L’union nationale des associations culturelles pour le développement de l’ituri ( UNADI), une structure regroupant toutes les communautés iturennes s’opposent à une nouvelle prorogation de l’état de siège dans cette province, pour une 5e fois successive.

Cette structure qui va en guerre contre la prorogation de l’état de siège par le biais de son président, dresse un bilan qu’il qualifie ” mitigé” dans la province de l’ituri, car selon lui, l’état de siège n’a pas répondu aux attentes majeures de la population, résumant à l’eradication définitive des groupes armés actifs.

” Nous avons réclamé, accueilli voire soutenu cet état de siège dans notre province. Lorsque l’état de siège est venu pour nous, c’était les opérations militaires pour traquer les groupes armés, fort malheureusement nous voyons le contraire”, a indiqué Janvier Bin Ekwale, le president de l’UNADI.

Mr. Ekwale estime qu’il est plus innoportun qu’un ” gouvernement provincial, qui aura un programme à défendre, soit installé au lieu de l’administration militaire qui se dédouane de sa mission initiale sur le terrain” ,soutient-il.

Dans sa recommandation, cette structure demande au chef de l’État congolais d’entreprendre une nouvelle stratégie dans la recherche de la paix en ituri en levant l’état de siège.

Sur terrain, certains habitants de l’ituri déplorent cependant la léthargie dans la mise en oeuvre des opérations militaires contre les groupes armés actifs en ituri, pendant que la population est victime d’activisme des groupes armés étrangers et locaux.

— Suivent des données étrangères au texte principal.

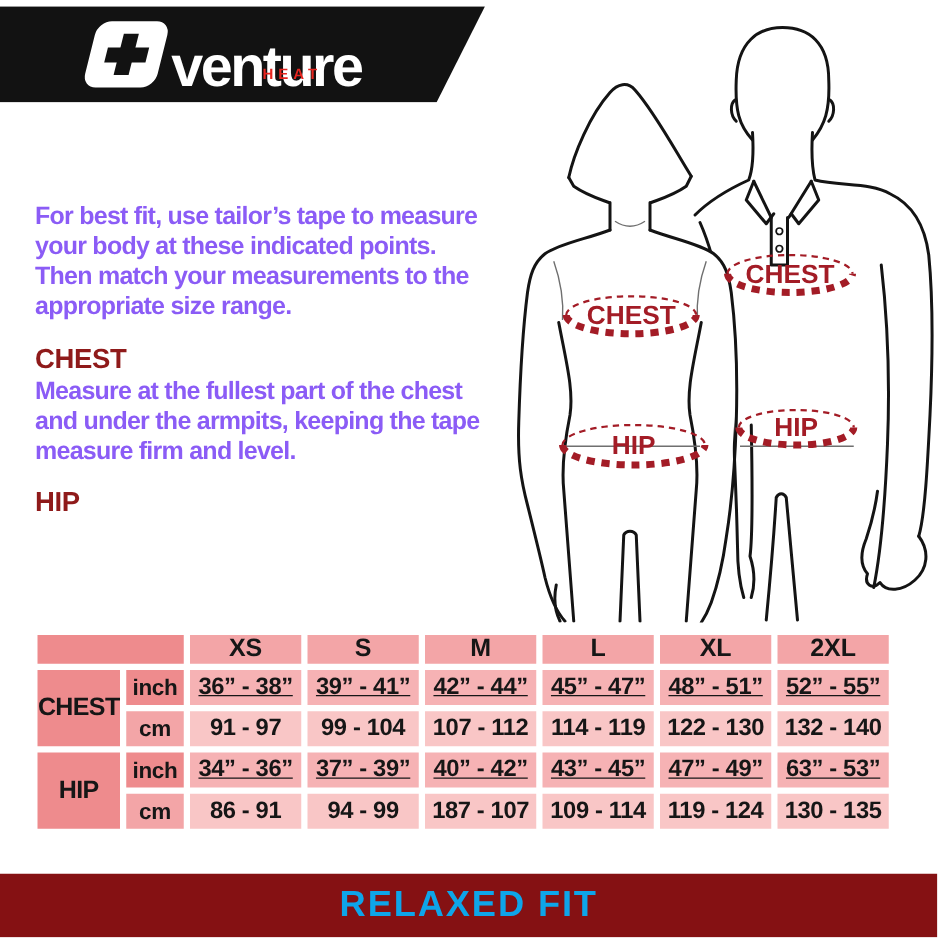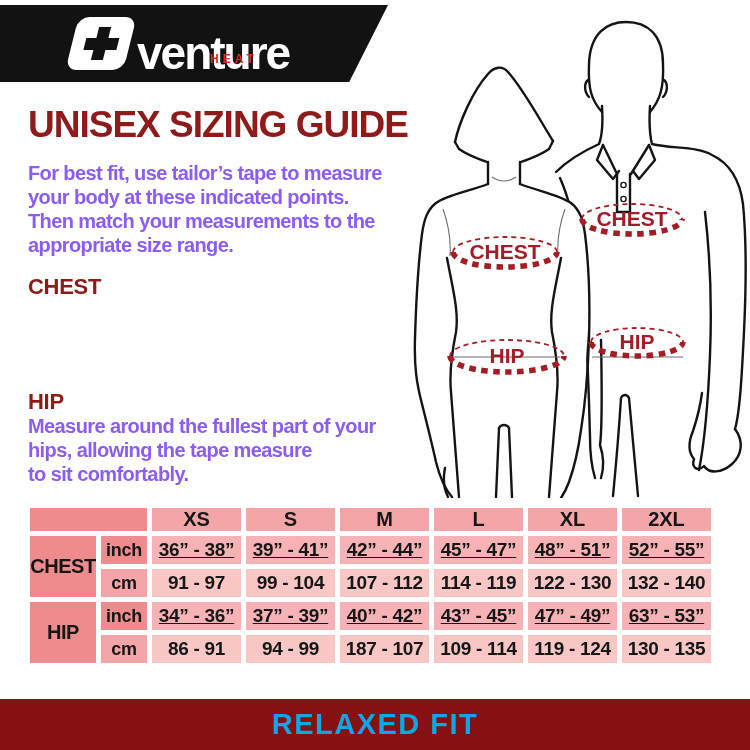--- a/index.html
+++ b/index.html
@@ -70,7 +70,6 @@
     <div class="logo-sub">HEAT</div>
   </div>
 
-  <div class="title">UNISEX SIZING GUIDE</div>
   <div class="para intro">For best fit, use tailor’s tape to measure
 your body at these indicated points.
 Then match your measurements to the

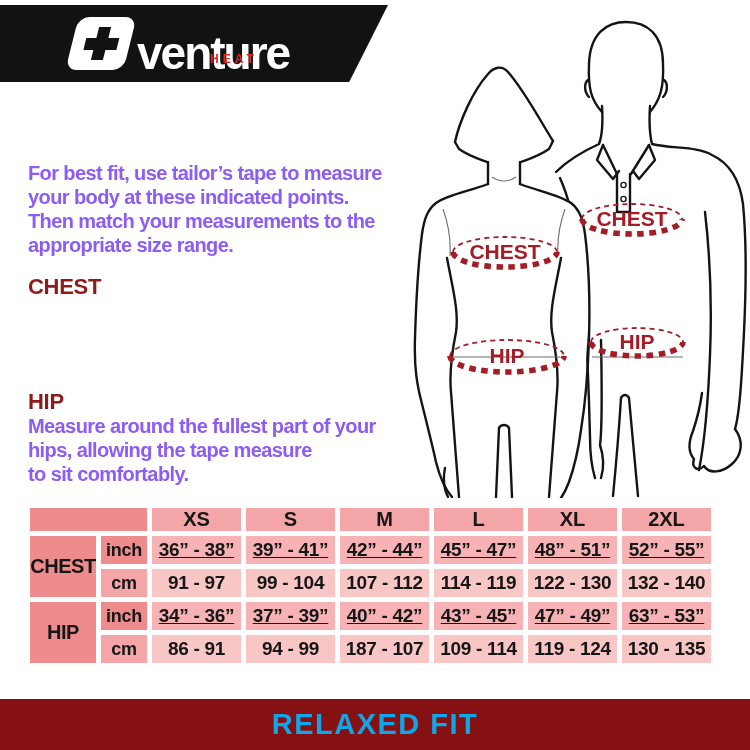--- a/index.html
+++ b/index.html
@@ -76,6 +76,9 @@
 appropriate size range.</div>
 
   <div class="sec-head chest-head">CHEST</div>
+  <div class="para chest-desc">Measure at the fullest part of the chest
+and under the armpits, keeping the tape
+measure firm and level.</div>
 
   <div class="sec-head hip-head">HIP</div>
   <div class="para hip-desc">Measure around the fullest part of your

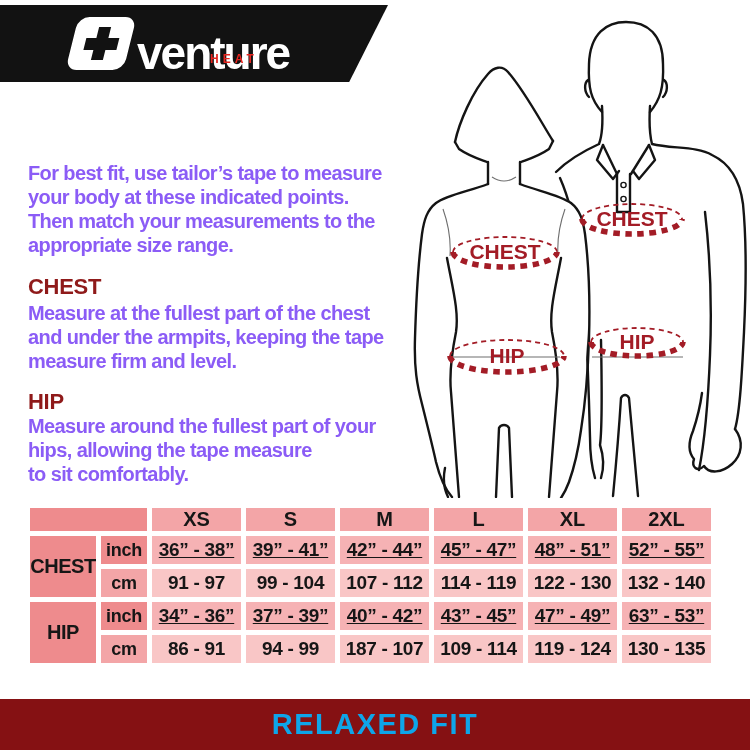--- a/index.html
+++ b/index.html
@@ -81,9 +81,6 @@
 measure firm and level.</div>
 
   <div class="sec-head hip-head">HIP</div>
-  <div class="para hip-desc">Measure around the fullest part of your
-hips, allowing the tape measure
-to sit comfortably.</div>
 
   <svg class="figures" viewBox="400 20 350 478">
 

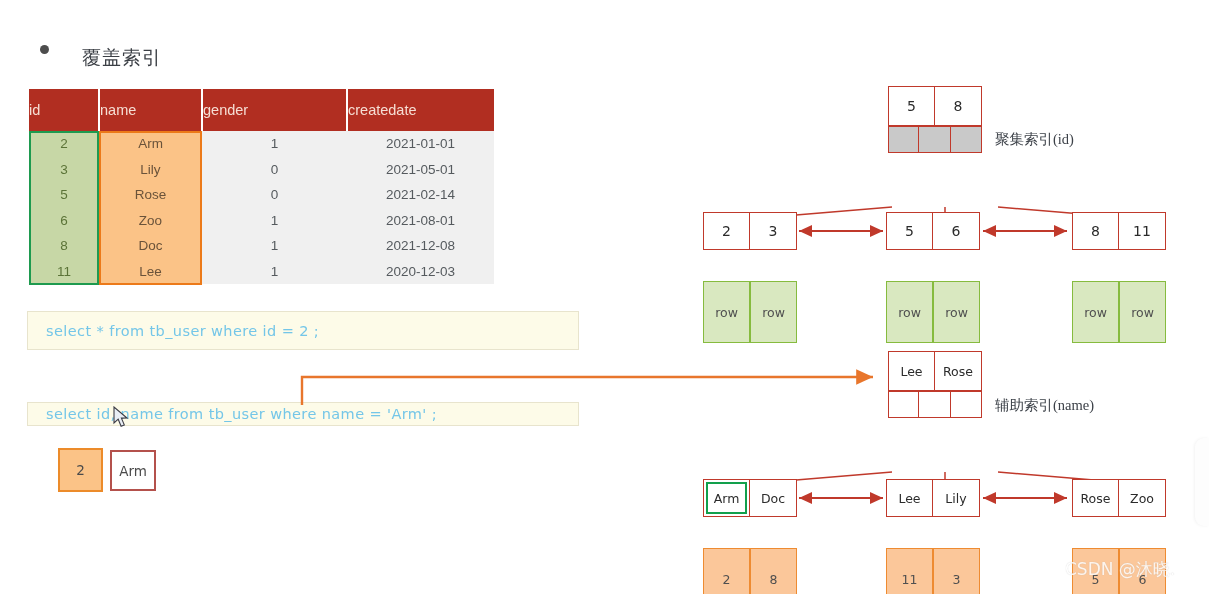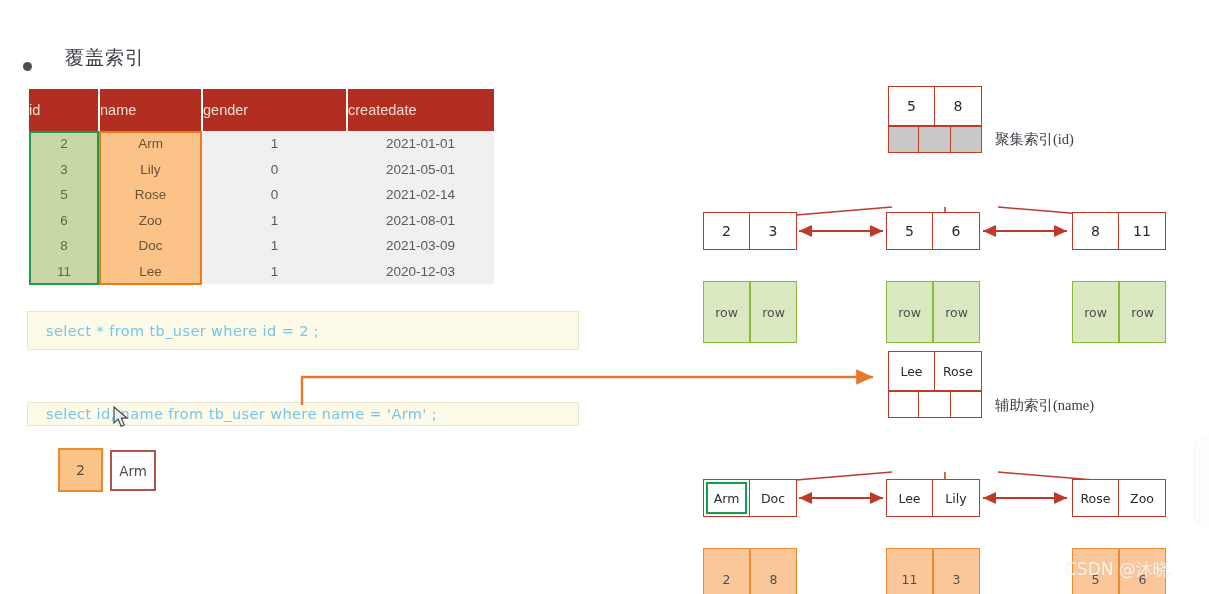--- a/index.html
+++ b/index.html
@@ -12,7 +12,7 @@
   #page { position: relative; width: 1209px; height: 594px; background:#fff; }
 
   
-  .heading { position:absolute; left:23px; top:45px; display:flex; align-items:flex-end; }
+  .heading { position:absolute; left:40px; top:45px; display:flex; align-items:flex-start; }
   .heading .bullet {
     width:9px; height:9px; border-radius:50%; background:#4d4d4d; margin-right:33px;
   }

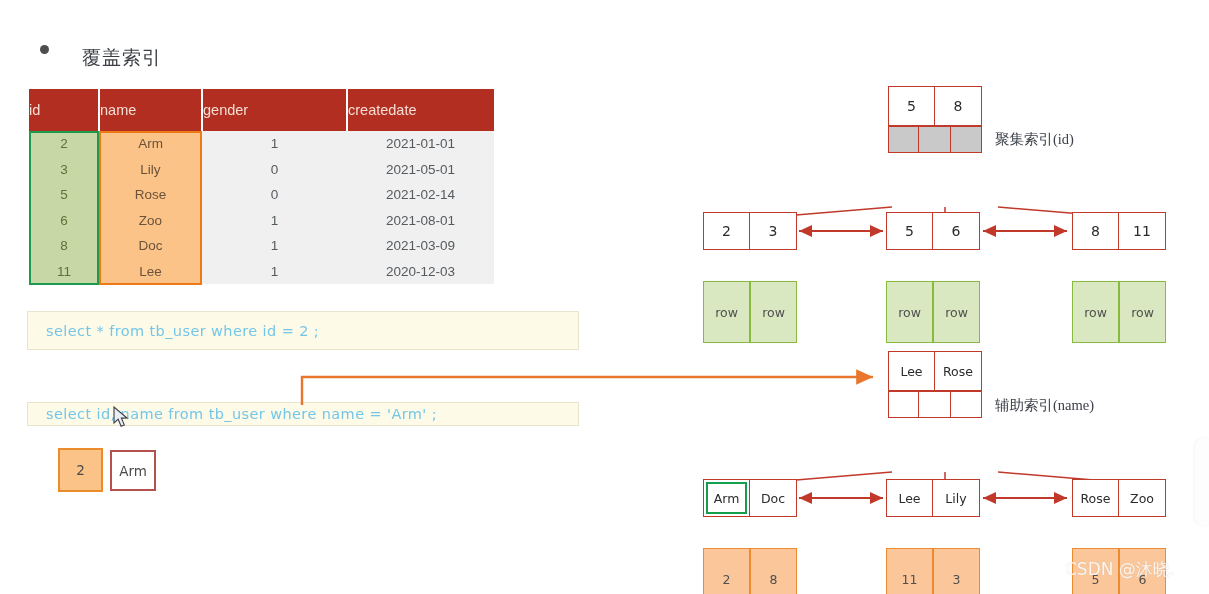--- a/index.html
+++ b/index.html
@@ -188,7 +188,7 @@
           <td class="col-id">8</td>
           <td class="col-name">Doc</td>
           <td>1</td>
-          <td>2021-03-09</td>
+          <td>2021-12-08</td>
         </tr>
         <tr>
           <td class="col-id">11</td>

Il sied de signaler que les forces armées de la République démocratique du Congo ont mené plusieurs actions conquérantes en province de l’ituri dans la perspective de pacifier certaines régions jadis occupées par des hors la loi. Au cours de l’état de siège, plusieurs assaillants ont été neutralisés dans la priorité de mettre en valeur cet état de siège décrété par le chef de l’État congolais pour traquer les semeurs de l’insécurité dans l’Est du pays.